There is a lot of stuff on youtube. If I have time, I'll put some of my favorites here. I love oud music too.
For now check out this recording.  It will change your opinion of Klezmer. 
BTW I play a lot of klezmer mandolin and there is video out there for Eisner's Klezmorim on Facebook. 


http://smile.amazon.com/Khevrisa-Eur...11-1&pldnNew=1


Also look up Easy Klezmer tunes on Mandolin Cafe. I'd put the link here but I don't know how.
That discussion has some sheet music and audio.

----------

AquillaRoseTennant, 

your_diamond

----------


## Adam Sweet

I too am very much interested in Balkan/Gypsy/Middle Eastern music.  I've been reading, researching and studying what I can find online.  There doesn't seem to be much concensus as to what are the most common dance forms and related melodies.  I am finding that belly dancing is a good place to start with all 3 (balkan/gypsy/me) because the dance style crosses the whole region.  But there are a lot of variations.

Glad to find someone else on here who shares similar interests.  Sending you a friend invite.  Maybe we can collaborate on what we find?

----------

AquillaRoseTennant

----------


## Pasha Alden

Thanks Doug, that is useful!


Always wanted to find some jazz/gypsy audio files.   Hard to learn music without sheet music accessible and without any audio.

----------

Brandon Sumner

----------


## Pasha Alden

Also enjoy the Balkan sounds.   So pleased to find this thread.

----------

Brandon Sumner

----------


## DougC

Some Oud music. 


Rom (Gypsy) music. 


 Gypsy Jazz music.

----------

Alan Epstein, 

AquillaRoseTennant, 

Mark Levesque, 

your_diamond

----------


## hikerobby

Wow this is all great. I need some time to get through this before commenting intelligently. But those in the know--keep it coming!

----------


## DougC

I thought I'd add some mandolin this time. A quick search and I found very little klezmer mandolin.

 But I did find some Spanish stuff on two mandolins. Thanks to Tim and Jack. 






 And some Gypsy Jazz by some guys that are having 'way too much...fun'. Skip to about 2:30 minutes into the video for some great Gypsy Jazz mandolin.

----------

AquillaRoseTennant, 

John Eischen, 

Nevin, 

Pasha Alden, 

your_diamond

----------


## Cleveland Joel

Mel Bay's "Gypsy Violin" is a good resource for gypsy music for mandolin. It pulls together gypsy tunes from many countries. It gives the chord names and melody lines and comes with a good CD. It has standard notation, no tablature.

----------

Pasha Alden, 

tangleweeds

----------


## Jim Garber

> But I did find some Spanish stuff on two mandolins.

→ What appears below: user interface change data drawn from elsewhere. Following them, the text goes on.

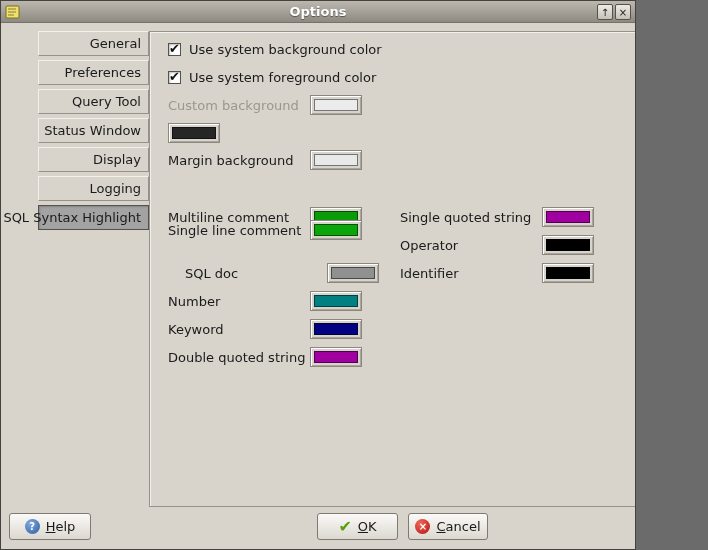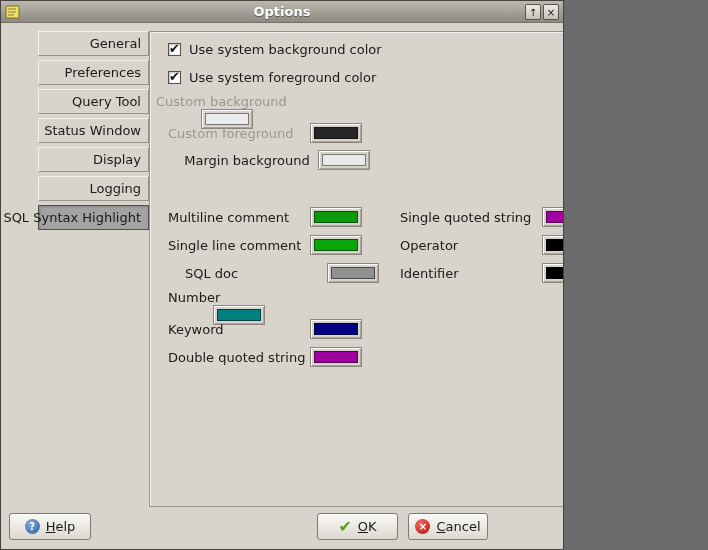--- a/index.html
+++ b/index.html
@@ -6,7 +6,7 @@
   html,body { background:#6b6b6b; }
   body { font-family:"DejaVu Sans","Liberation Sans",sans-serif; font-size:13px; color:#1a1a1a; }
 
-  .window { position:relative; width:564px; height:550px; background:#d8d4cc;
+  .window { position:relative; width:636px; height:550px; background:#d8d4cc;
             border:1px solid #45423d; overflow:hidden; }
 
   

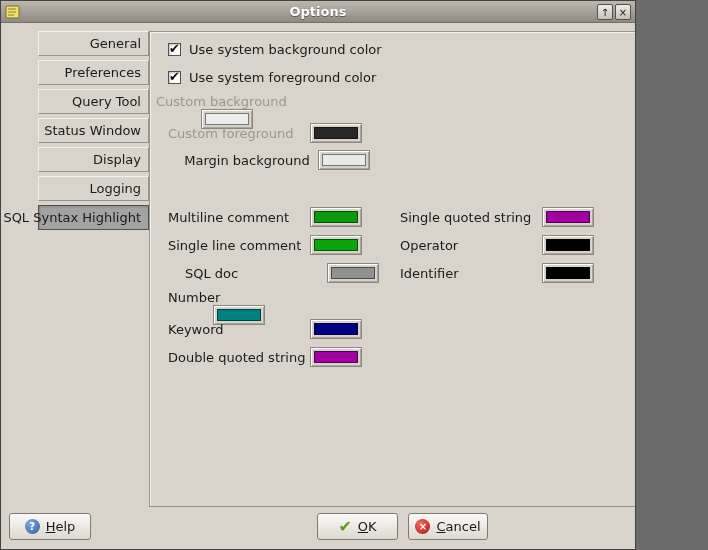--- a/index.html
+++ b/index.html
@@ -119,7 +119,7 @@
       <span class="lbl">Use system foreground color</span>
     </div>
 
-    <div class="row" style="left:6px; top:62px;flex-direction:column;">
+    <div class="row" style="left:18px; top:62px;">
       <span class="lbl w dim">Custom background</span>
       <button class="swatch">
         <span class="inner" style="background: rgb(236, 236, 236);"></span>

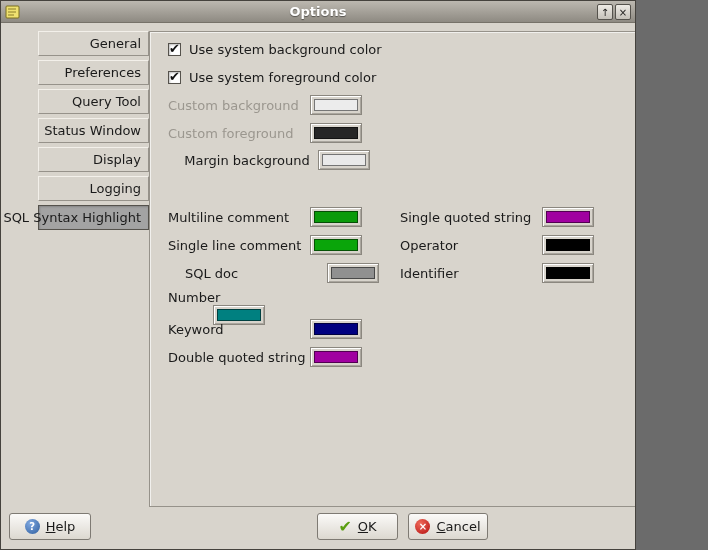--- a/index.html
+++ b/index.html
@@ -126,7 +126,6 @@
       </button>
     </div>
     <div class="row" style="left:18px; top:90px;">
-      <span class="lbl w dim">Custom foreground</span>
       <button class="swatch">
         <span class="inner" style="background: rgb(38, 38, 38);"></span>
       </button>

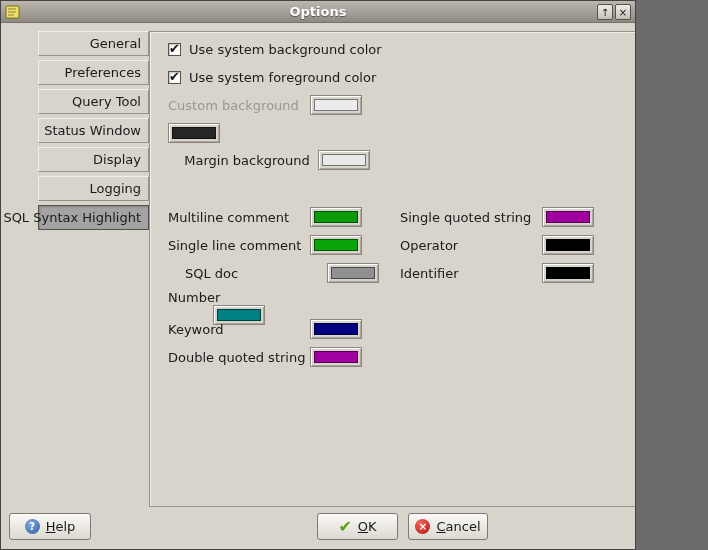--- a/index.html
+++ b/index.html
@@ -130,7 +130,7 @@
         <span class="inner" style="background: rgb(38, 38, 38);"></span>
       </button>
     </div>
-    <div class="row" style="left:26px; top:117px;text-align:center;">
+    <div class="row" style="left:18px; top:117px;">
       <span class="lbl w">Margin background</span>
       <button class="swatch">
         <span class="inner" style="background: rgb(233, 233, 233);"></span>

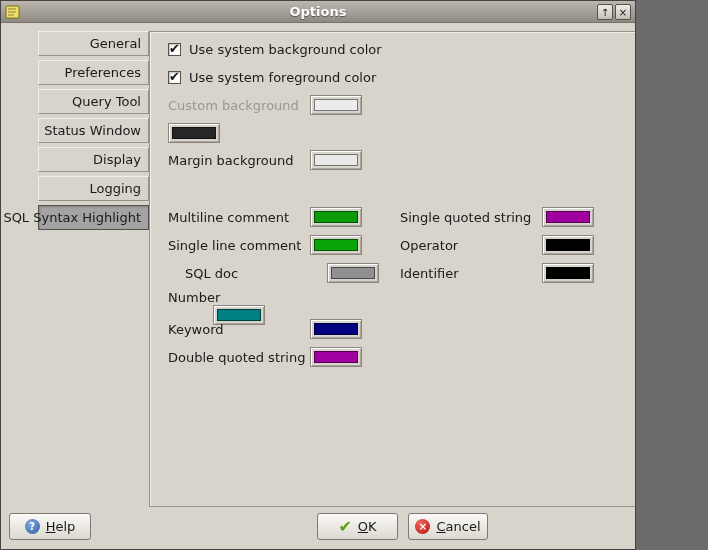--- a/index.html
+++ b/index.html
@@ -143,7 +143,7 @@
         <span class="inner" style="background: rgb(10, 154, 10);"></span>
       </button>
     </div>
-    <div class="row" style="left:18px; top:202px;">
+    <div class="row" style="left:18px; top:187px;">
       <span class="lbl w">Single line comment</span>
       <button class="swatch">
         <span class="inner" style="background: rgb(10, 165, 10);"></span>

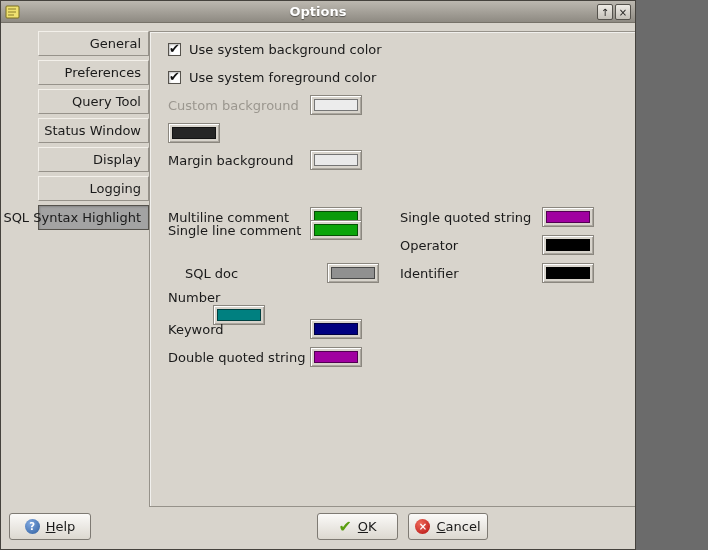--- a/index.html
+++ b/index.html
@@ -155,7 +155,7 @@
         <span class="inner" style="background: rgb(144, 144, 144);"></span>
       </button>
     </div>
-    <div class="row" style="left:18px; top:258px;flex-direction:column;">
+    <div class="row" style="left:18px; top:258px;">
       <span class="lbl w">Number</span>
       <button class="swatch">
         <span class="inner" style="background: rgb(0, 128, 128);"></span>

Thanks to Tim and Jack.


Close enough, I suppose, but Santa Morena is a Brazilian tune by Jacob do Bandolim.

----------

DougC

----------


## hikerobby

Gypsy jazz looks fun but not quite the sound I'm into. I like it and would like to learn it, seems like there is a whole scene around Django festivals and such, thats interesting. But I am more excited by the brazilian tune and the gypsy violinist and the klezmar cd from amazon. Its that eastern european mornful melody with a bit of the middle east thrown in that I love.

----------

AquillaRoseTennant

----------


## Dagger Gordon

Check this site (and their Facebook) out.

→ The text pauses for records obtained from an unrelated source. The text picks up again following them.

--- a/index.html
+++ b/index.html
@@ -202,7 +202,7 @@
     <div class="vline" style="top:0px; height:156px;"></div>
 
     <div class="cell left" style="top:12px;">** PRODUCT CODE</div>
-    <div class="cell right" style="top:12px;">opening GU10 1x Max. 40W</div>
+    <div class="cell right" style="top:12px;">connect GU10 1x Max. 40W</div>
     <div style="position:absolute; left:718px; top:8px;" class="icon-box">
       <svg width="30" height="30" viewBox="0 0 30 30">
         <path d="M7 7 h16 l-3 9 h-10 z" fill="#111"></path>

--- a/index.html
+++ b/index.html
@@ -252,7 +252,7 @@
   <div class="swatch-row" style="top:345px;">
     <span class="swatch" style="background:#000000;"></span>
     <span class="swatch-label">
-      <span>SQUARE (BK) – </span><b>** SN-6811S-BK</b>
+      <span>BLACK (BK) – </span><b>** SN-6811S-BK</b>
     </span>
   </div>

http://www.labyrinthmusic.gr/en/seminaria

https://www.facebook.com/labyrinthmu...rkshop?fref=ts

https://www.facebook.com/groups/1262...97201/?fref=ts

It's a whole scene of wonderful music.

----------

AquillaRoseTennant

----------


## Dan Krhla

:Coffee:  I have this book / CD from Allan Alexander - 



http://www.guitarandlute.com/balkan_mandolin.html

I found Allan while looking for Medieval / Renaissance stuff and have enjoyed all his offerings, the Balkan being no exception.

----------

tangleweeds

----------


## hikerobby

Dagger, my life is changed. I want to go to one of those Labyrinth music seminars. Unfortunately they don't have mandolins in traditional cretan or turkish music. Maybe I need to learn the bouzouki, or the saz, or lyra, or Oud;-) But that is more the sound I am after. I studied Indian classical violin for a while and I love it. So narrowing it down to turkey, greece, afgan music more. Though I still like romanyi, klezmer and flamanco. 

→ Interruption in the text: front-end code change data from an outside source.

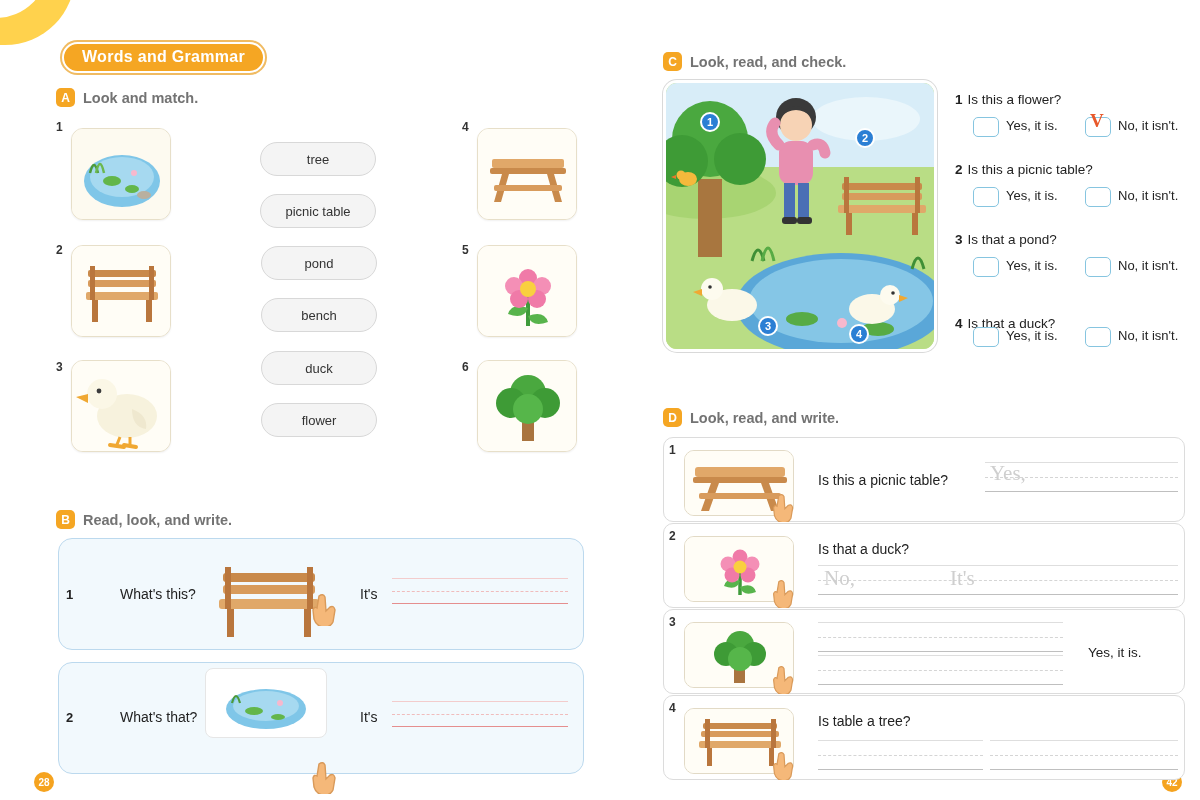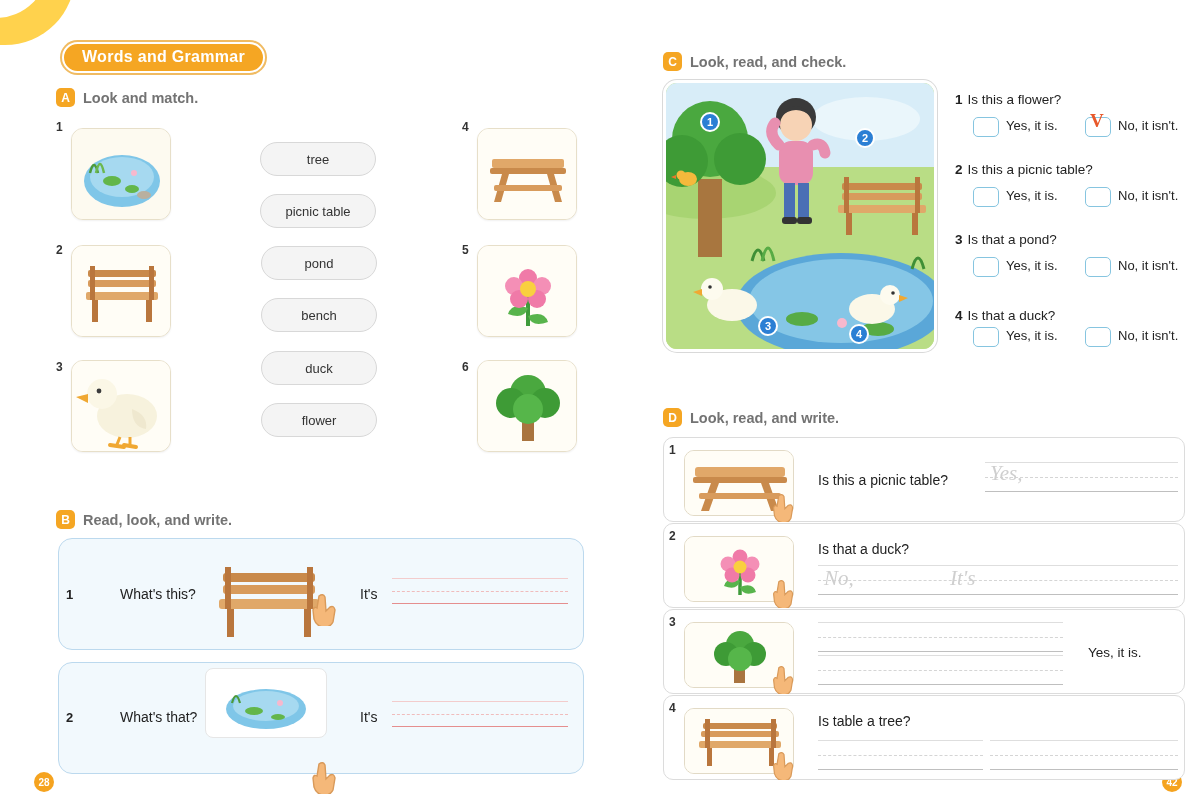--- a/index.html
+++ b/index.html
@@ -417,7 +417,7 @@
   <div class="cbox" style="left:1085px; top:257px;"></div>
   <div class="c-opt" style="left:1118px; top:258px;">No, it isn't.</div>
 
-  <div class="c-q" style="left:955px; top:308px;">
+  <div class="c-q" style="left:955px; top:316px;">
     <span class="n">4</span><span>Is that a duck?</span>
   </div>
   <div class="cbox" style="left:973px; top:327px;"></div>

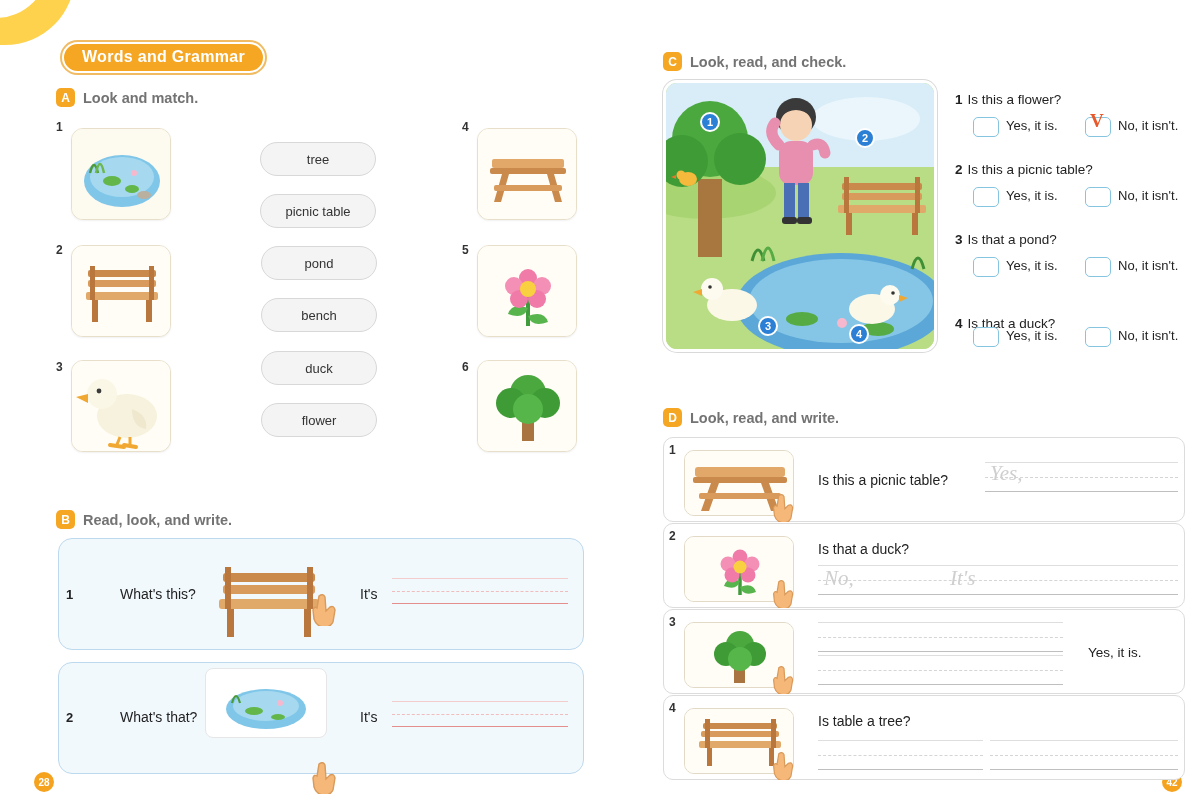--- a/index.html
+++ b/index.html
@@ -162,7 +162,6 @@
   .ghost {
     position: absolute; font-size: 21px; color: #cfcfcf;
     font-family: "Liberation Serif", serif;
-    font-style: italic;
   }
   .d-ans { position: absolute; font-size: 13.5px; color: #222; }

And Dan thanks for that book, it looks awesome. I listened to the music on the cd that comes with the book and that is EXACTLY what I want to learn more of!

These are the kinds of sounds I go for: https://www.youtube.com/watch?v=LQNtXRUK9I8
http://www.soundclick.com/bands/page...?bandID=889172
and this: http://www.soundclick.com/bands/defa...?bandID=284537

In the future I want to play like this:https://www.youtube.com/watch?v=JUkmd2-o9zU
and this: https://www.youtube.com/watch?v=HHanqvcQjOY
and this: https://www.youtube.com/watch?v=8EV8nhDcSCo
and this: https://www.youtube.com/watch?v=CAzrOF8E28w

----------

Dan Krhla

----------


## JeffD

> I have this book / CD from Allan Alexander - 
> 
> 
> 
> http://www.guitarandlute.com/balkan_mandolin.html
> 
> I found Allan while looking for Medieval / Renaissance stuff and have enjoyed all his offerings, the Balkan being no exception.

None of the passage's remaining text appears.